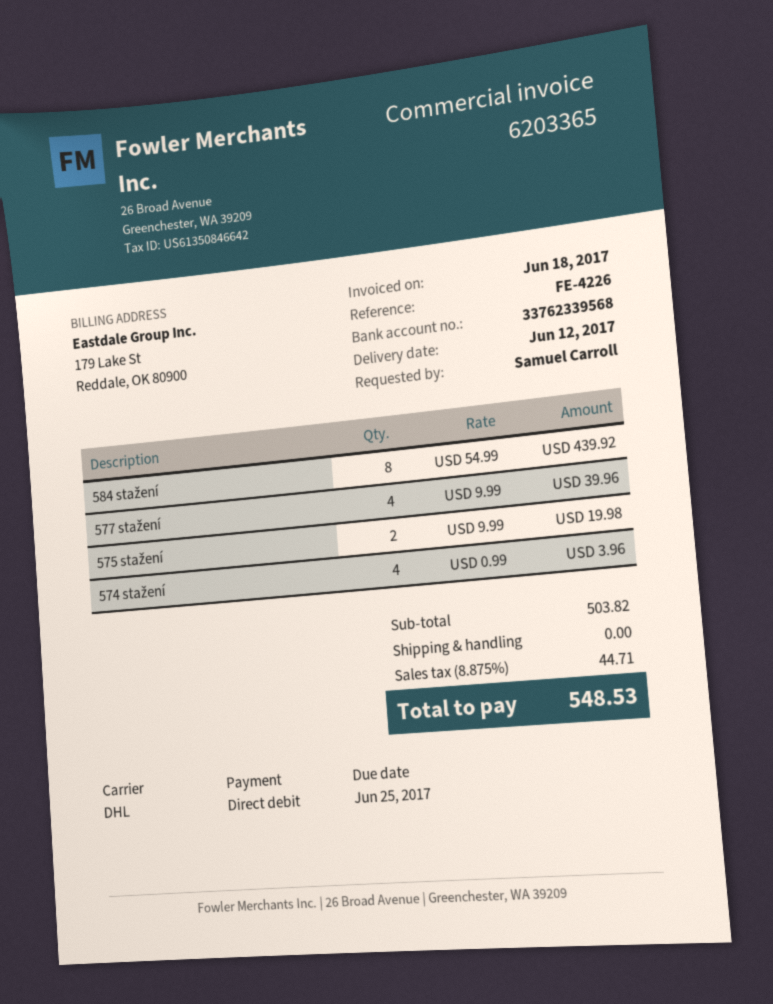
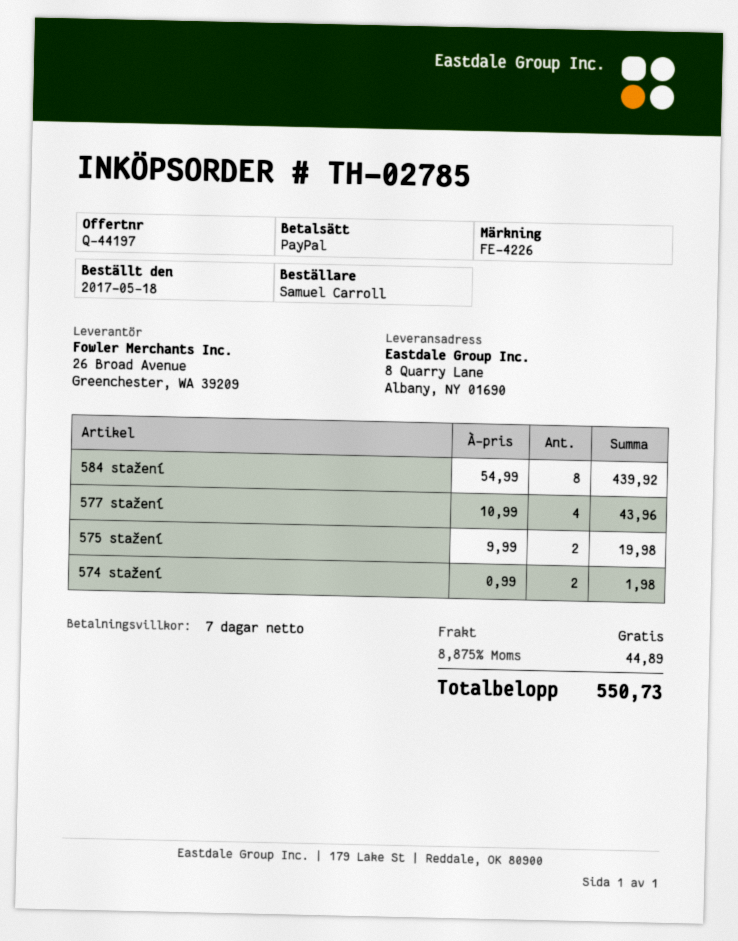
payment method: direct debit -> PayPal
577 stažení: 4 x 9.99 = 39.96 -> 4 x 10.99 = 43.96
574 stažení: 4 x 0.99 = 3.96 -> 2 x 0.99 = 1.98
tax: 8.875% = 44.71 -> 8.875% = 44.89
total: 548.53 -> 550.73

Exercise goal →
Everything in the listing is to be returned word for word, except the pictures.

Reply →
payment method: direct debit -> PayPal
577 stažení: 4 x 9.99 = 39.96 -> 4 x 10.99 = 43.96
574 stažení: 4 x 0.99 = 3.96 -> 2 x 0.99 = 1.98
tax: 8.875% = 44.71 -> 8.875% = 44.89
total: 548.53 -> 550.73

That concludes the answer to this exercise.